§ **To do**
Below are records with pictures in them. Output exactly the lines from the one with "column input_size | position: 3 -> 6" through the one with "gpt-post-process | backward-compute: 35,462.940", both included, and leave every picture out; give only those lines.

Available records below:

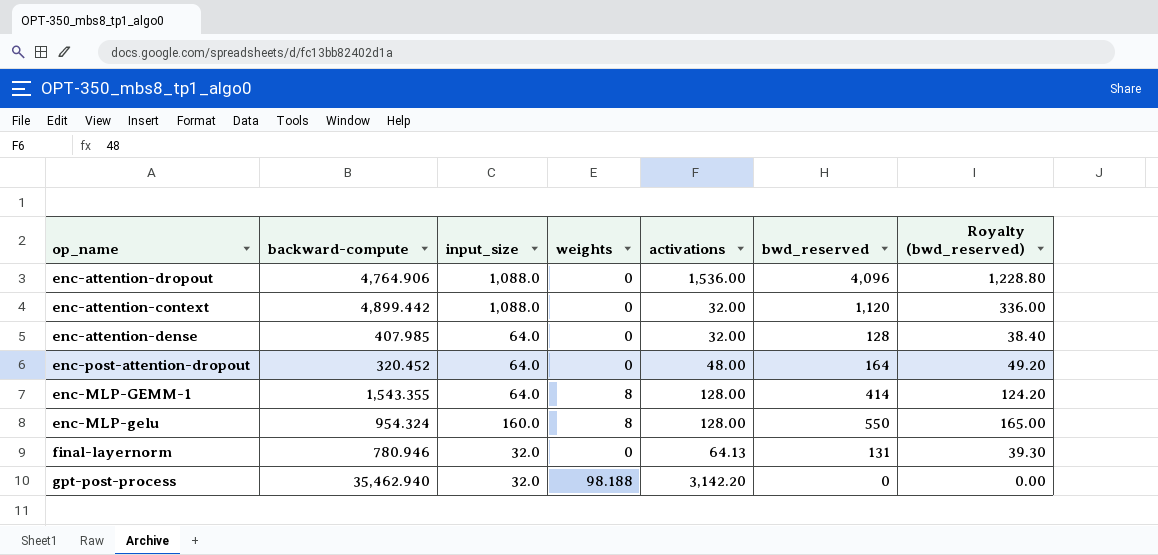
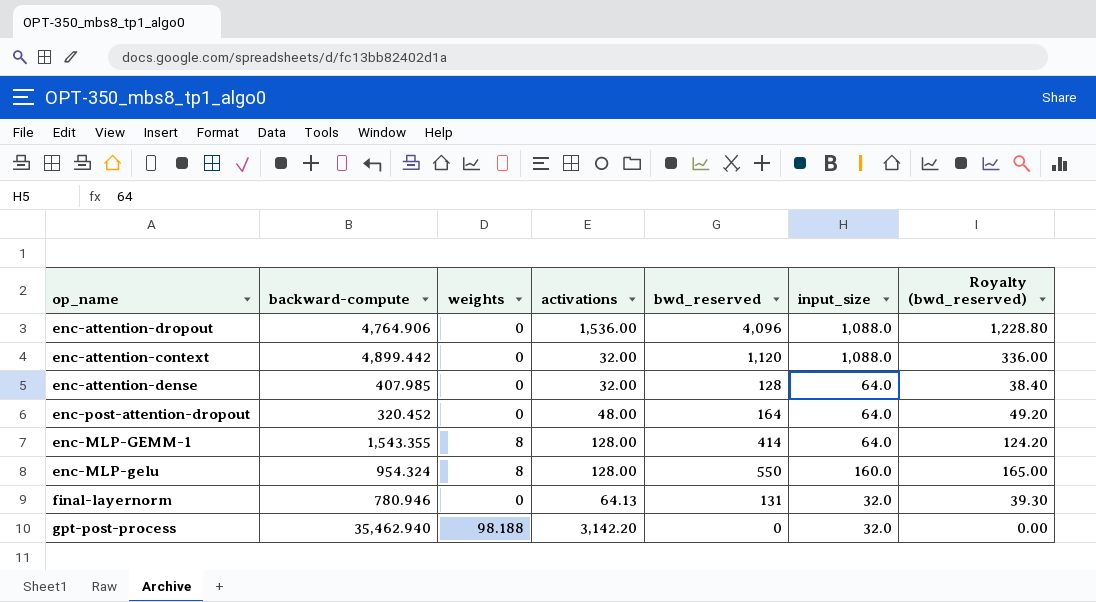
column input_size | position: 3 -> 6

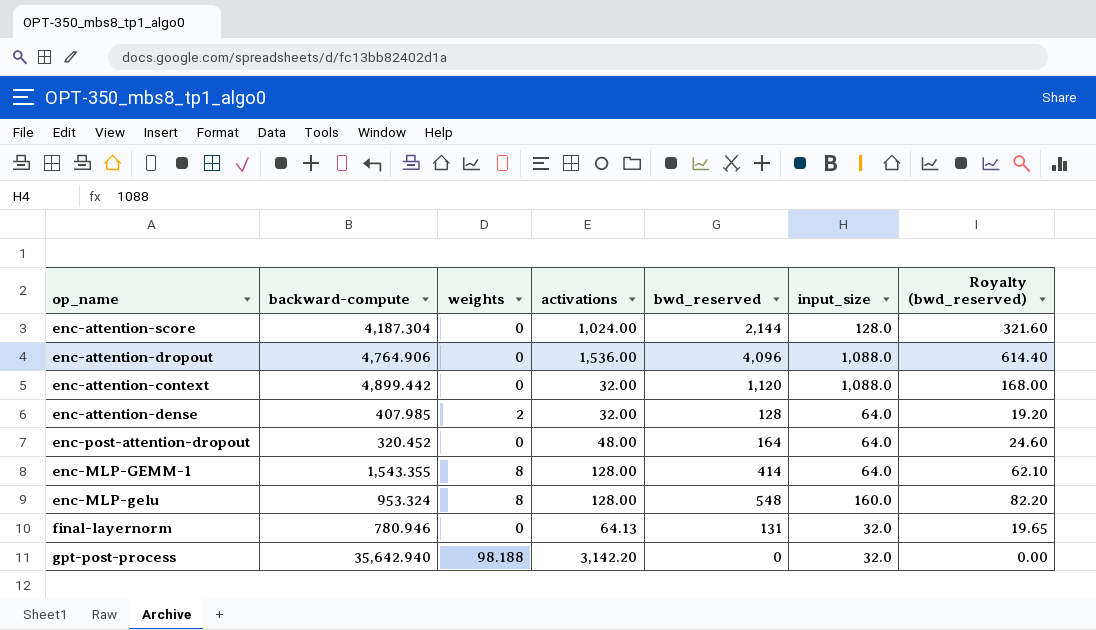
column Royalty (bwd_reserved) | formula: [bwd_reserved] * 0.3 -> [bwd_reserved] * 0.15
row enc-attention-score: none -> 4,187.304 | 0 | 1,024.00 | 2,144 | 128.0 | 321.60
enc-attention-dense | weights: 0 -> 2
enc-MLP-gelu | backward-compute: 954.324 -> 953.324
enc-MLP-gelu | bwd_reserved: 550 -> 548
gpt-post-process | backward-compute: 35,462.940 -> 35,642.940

End of Available records.
Available records below:

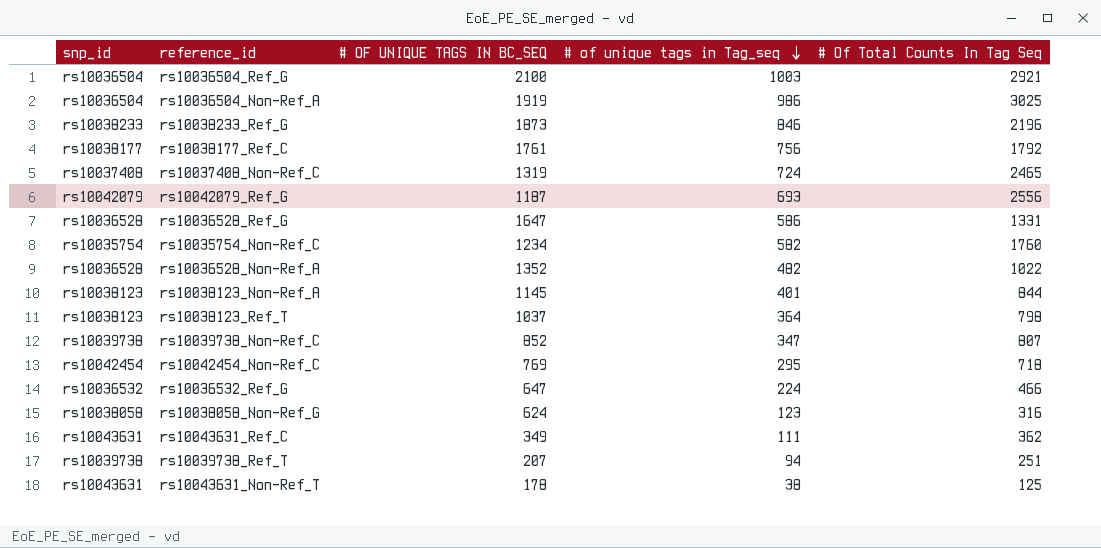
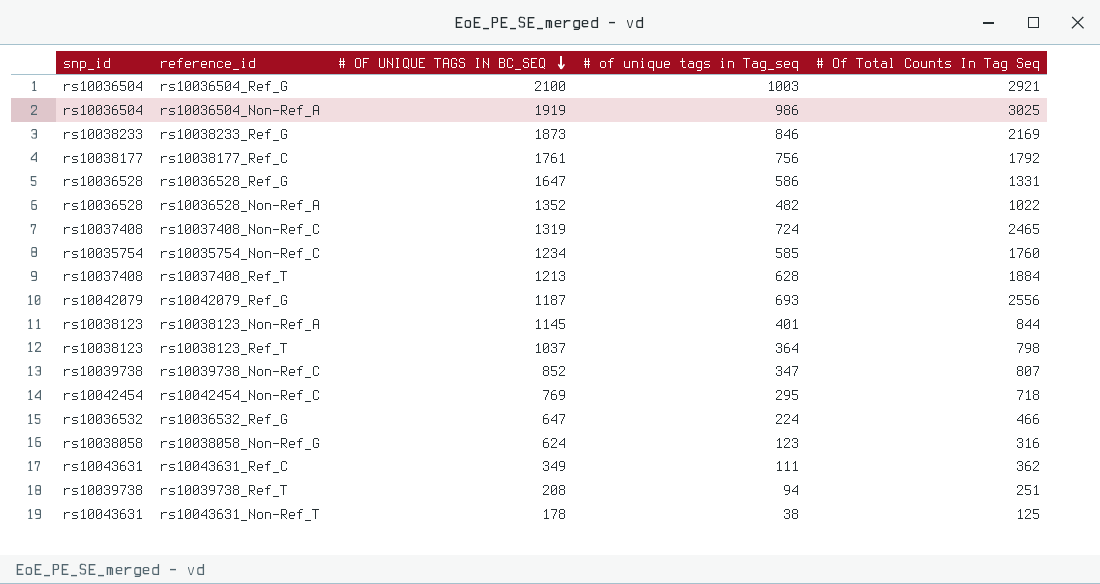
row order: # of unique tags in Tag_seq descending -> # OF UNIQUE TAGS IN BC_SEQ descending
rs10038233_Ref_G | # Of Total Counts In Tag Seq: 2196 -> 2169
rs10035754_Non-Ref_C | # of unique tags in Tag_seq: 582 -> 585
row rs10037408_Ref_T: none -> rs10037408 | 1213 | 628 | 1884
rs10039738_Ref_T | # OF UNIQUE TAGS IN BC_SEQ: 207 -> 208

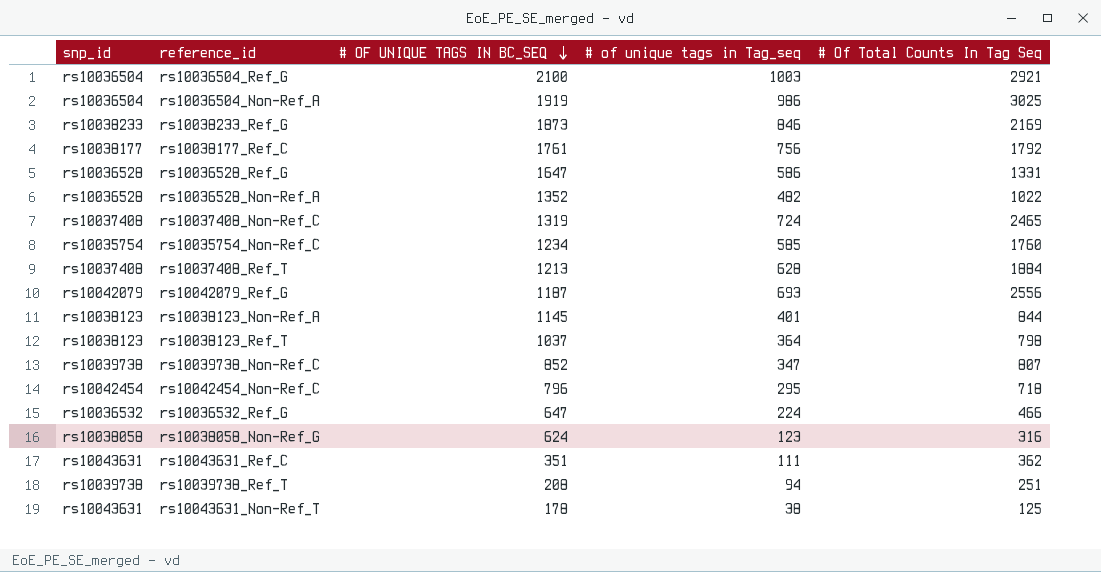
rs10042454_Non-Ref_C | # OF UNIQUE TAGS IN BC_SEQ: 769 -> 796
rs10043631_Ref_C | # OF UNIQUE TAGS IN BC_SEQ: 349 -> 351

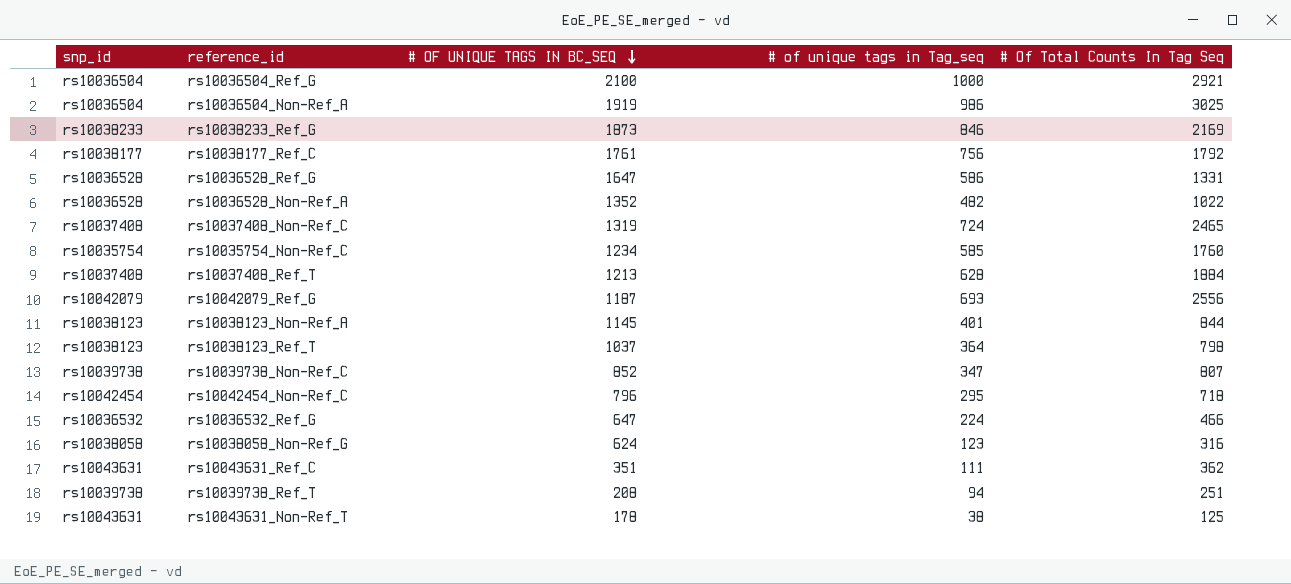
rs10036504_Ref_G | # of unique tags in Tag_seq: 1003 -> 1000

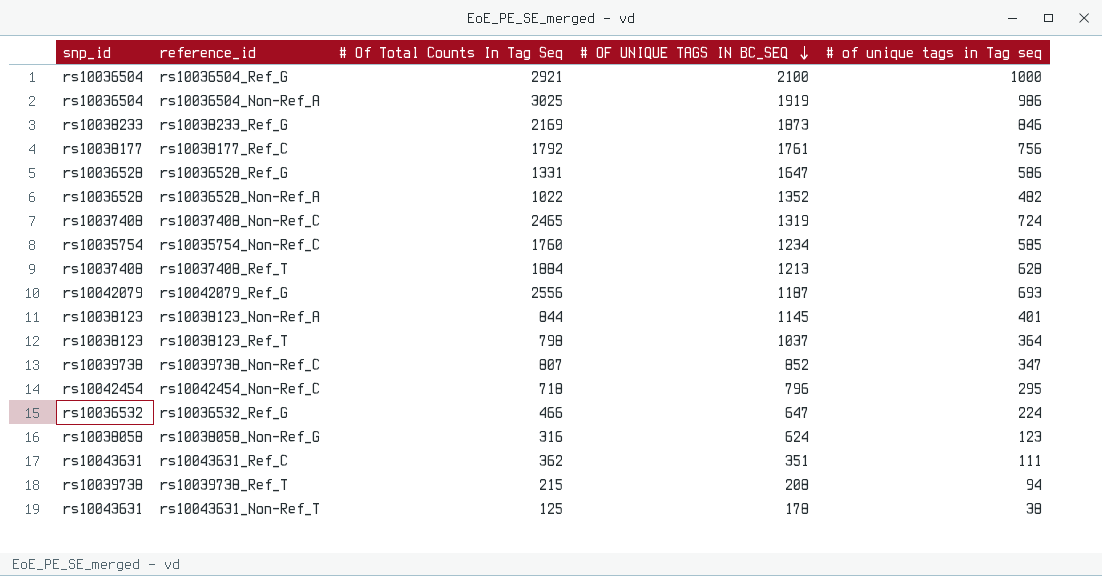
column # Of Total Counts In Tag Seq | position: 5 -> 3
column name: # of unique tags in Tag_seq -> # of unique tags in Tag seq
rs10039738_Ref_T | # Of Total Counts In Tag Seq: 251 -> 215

End of Available records.

§ **Task response**
column input_size | position: 3 -> 6

column Royalty (bwd_reserved) | formula: [bwd_reserved] * 0.3 -> [bwd_reserved] * 0.15
row enc-attention-score: none -> 4,187.304 | 0 | 1,024.00 | 2,144 | 128.0 | 321.60
enc-attention-dense | weights: 0 -> 2
enc-MLP-gelu | backward-compute: 954.324 -> 953.324
enc-MLP-gelu | bwd_reserved: 550 -> 548
gpt-post-process | backward-compute: 35,462.940 -> 35,642.940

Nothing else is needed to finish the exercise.